Many property commentators won’t forecast the year ahead and reveal what and/or where they think you should be buying in 2024. What markets are hot? Will there be a boom? Where’s the bust? What should you avoid?
Anna Porter, Suburbanite Principal, Expert Market Commentator and Valuer, shares her thoughts on the year ahead for the Australian Real Estate Market. She gives a non-biased perspective to help not only everyday Australians, but mum and dad investors, time poor executives, savvy investors, first home buyers and more with successful investing in 2024.
As a former valuer, Anna had seen many mortgagee in possessions tear families apart and take away from the hard work of everyday Aussies.
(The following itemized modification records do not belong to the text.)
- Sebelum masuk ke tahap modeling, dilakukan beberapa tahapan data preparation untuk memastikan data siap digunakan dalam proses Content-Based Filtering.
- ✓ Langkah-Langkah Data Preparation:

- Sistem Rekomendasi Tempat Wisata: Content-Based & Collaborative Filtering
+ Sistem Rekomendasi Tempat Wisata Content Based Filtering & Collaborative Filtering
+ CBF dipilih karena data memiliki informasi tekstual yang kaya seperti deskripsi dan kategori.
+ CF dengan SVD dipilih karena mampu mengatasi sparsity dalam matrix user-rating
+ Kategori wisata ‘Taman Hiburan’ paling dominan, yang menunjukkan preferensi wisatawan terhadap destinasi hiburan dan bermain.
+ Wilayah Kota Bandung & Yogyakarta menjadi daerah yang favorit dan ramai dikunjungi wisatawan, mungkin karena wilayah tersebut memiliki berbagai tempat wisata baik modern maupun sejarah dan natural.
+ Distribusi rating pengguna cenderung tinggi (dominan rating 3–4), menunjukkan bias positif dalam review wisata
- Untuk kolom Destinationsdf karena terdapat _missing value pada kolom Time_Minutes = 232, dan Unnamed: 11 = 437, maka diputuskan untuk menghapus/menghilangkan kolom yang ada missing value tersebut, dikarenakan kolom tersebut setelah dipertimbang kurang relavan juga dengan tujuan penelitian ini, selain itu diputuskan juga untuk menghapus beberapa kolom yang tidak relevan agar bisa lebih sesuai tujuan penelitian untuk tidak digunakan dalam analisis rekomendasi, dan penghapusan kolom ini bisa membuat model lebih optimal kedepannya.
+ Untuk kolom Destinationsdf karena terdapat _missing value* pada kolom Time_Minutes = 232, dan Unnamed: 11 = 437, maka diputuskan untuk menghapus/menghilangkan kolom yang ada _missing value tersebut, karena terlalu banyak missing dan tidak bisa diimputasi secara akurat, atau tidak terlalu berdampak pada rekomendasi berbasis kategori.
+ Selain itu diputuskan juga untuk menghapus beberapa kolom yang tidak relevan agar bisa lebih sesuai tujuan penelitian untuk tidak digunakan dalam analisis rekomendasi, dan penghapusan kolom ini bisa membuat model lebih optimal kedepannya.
She notes that with rising interest rates, increased costs of living and unprecedented times, there has already been a rise in mortgagee in possession sales.
This disheartens her so she now goes out of her way to help individuals avoid the traps of the spruikers and cowboys in the industry.
* Adelaide, Perth and Brisbane will continue to see the strongest market gains over 2024, even if the RBA try to put pressure on them
* A welcome correction is coming for Canberra
* Hobart will see the most pain in 2024. Darwin will be close behind
* Modest gains for Sydney in early 2024 but mortgage stress will prevail and there will be some downward pressure on pricing in the back end of the year.
* The fate of the Sydney market lies firmly in the hands of the RBA for 2024
* Melbourne to experience slight growth in 2024
* Keep an eye on the industrial real estate sector and seniors living sector in 2024
* Childcare to weaken in 2024 in oversupplied locations
* Building sector will continue to be hit hard in 2024 with new frameworks
ALL EYES ON ADELAIDE, PERTH AND BRISBANE
Porter’s firm, Suburbanite, has been buying in Adelaide since 2016 and they expect the good times to keep on rolling in 2024.
“We still have eyes on Adelaide coming into 2024 as it has all the drivers for a solid investment market,” shares Porter.
“This growth will be matched in Perth and Brisbane where we have seen some of the strongest market gains over 2023,”
“These markets are underpinned by strong employment growth, housing affordability and strong rental returns still attracting investors and homebuyers alike to these markets.”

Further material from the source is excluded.